An illuminating example from the world of jazz would be, for instance, to learn to ‘hear’ Coltrane by starting with his earlier work and listening to him play standards to familiarize oneself with his sound, then proceed to the further out stuff. 

Thanks for the help!


----------



## mbhaub (Dec 2, 2016)

Getting to know the standard rep may seem daunting, but there are some reasonable paths. It must be understood that it takes time - years and years. I started seriously listening to and collecting classical music when I was 13 or so. Now, over 50 years later while I can honestly say I am knowledgeable of the rep, there are still weaknesses - Bach, Mozart, Haydn in particular. But having attended hundreds of concerts, played in orchestras continuously, conducted some, collected recordings and have a large library on composers, it's been fun and deeply rewarding.

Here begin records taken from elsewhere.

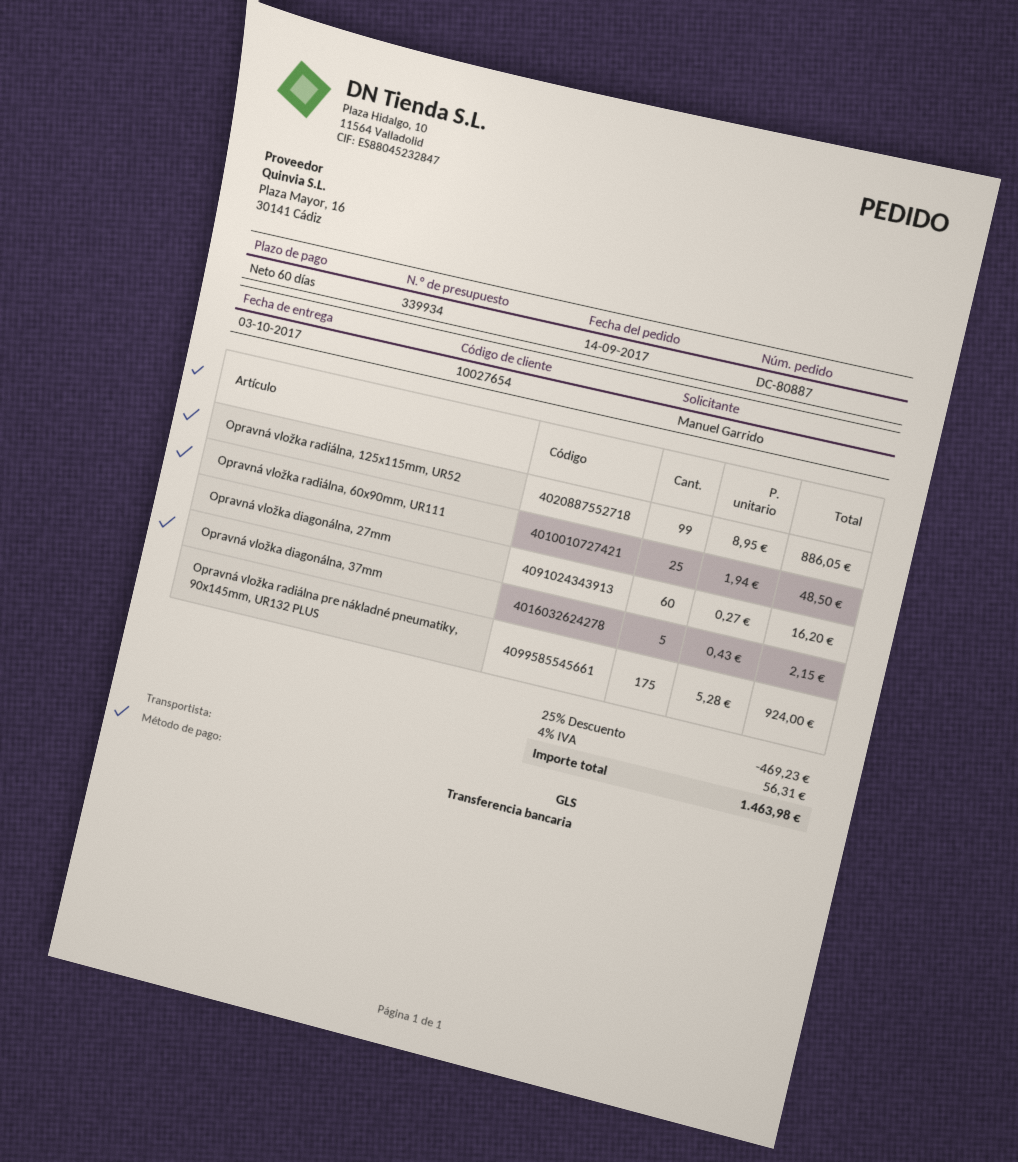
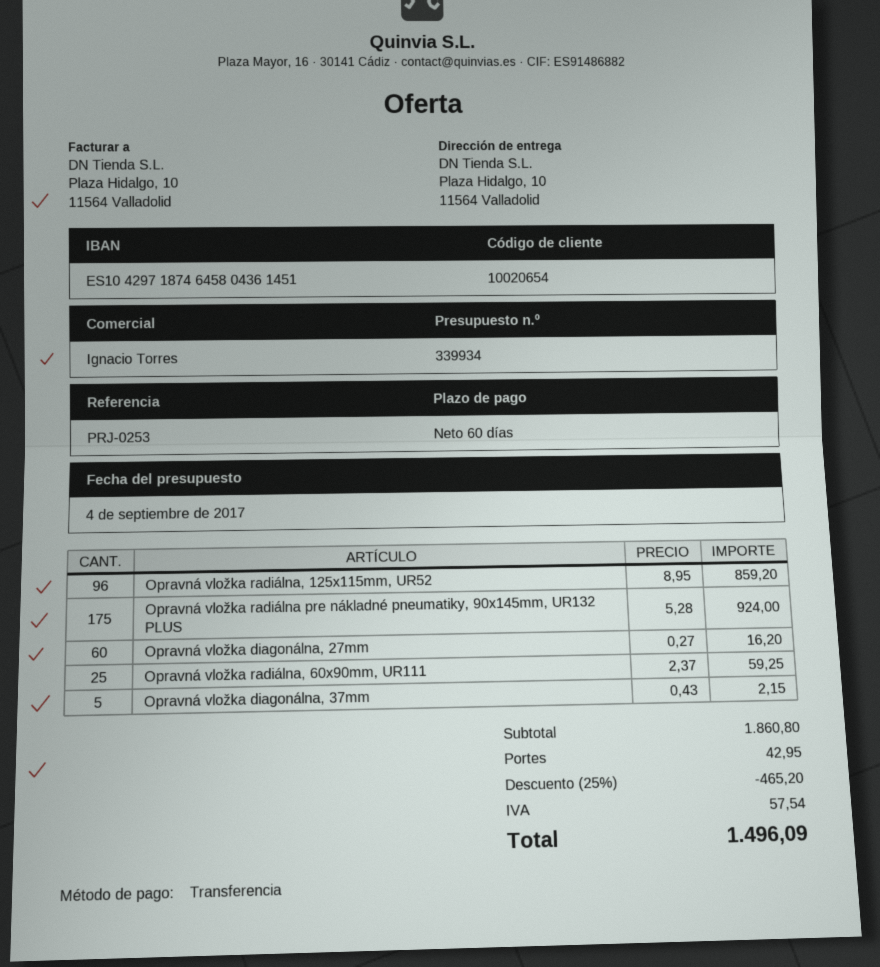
customer number: 10027654 -> 10020654
Opravná vložka radiálna, 125x115mm, UR52: 99 x 8.95 = 886.05 -> 96 x 8.95 = 859.20
Opravná vložka radiálna, 60x90mm, UR111: 25 x 1.94 = 48.50 -> 25 x 2.37 = 59.25
discount: 25% = 469.23 -> 25% = 465.20
shipping: none -> 42.95
tax: 56.31 -> 57.54
total: 1463.98 -> 1496.09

Was there a system? Yes, to a degree. A sympathetic relative gave me the 2-volume *The Milton Cross New Encyclopedia of the Great Composers and Their Music *(1969 ed.). It has mini biographies of some 100 major composers and some minor. It discusses their major works. There was a short history of music and most useful of all: Basic Works for the Record Library. I didn't pay too much attention to the lists for chamber or choral music. But Orchestra music and operas I sought out and got to know well. A public library with a large - and largely unused - classical collection really helped.

There are likely similar books out that are more up-to-date, but my 52 year old Cross was a great way to start. Good luck!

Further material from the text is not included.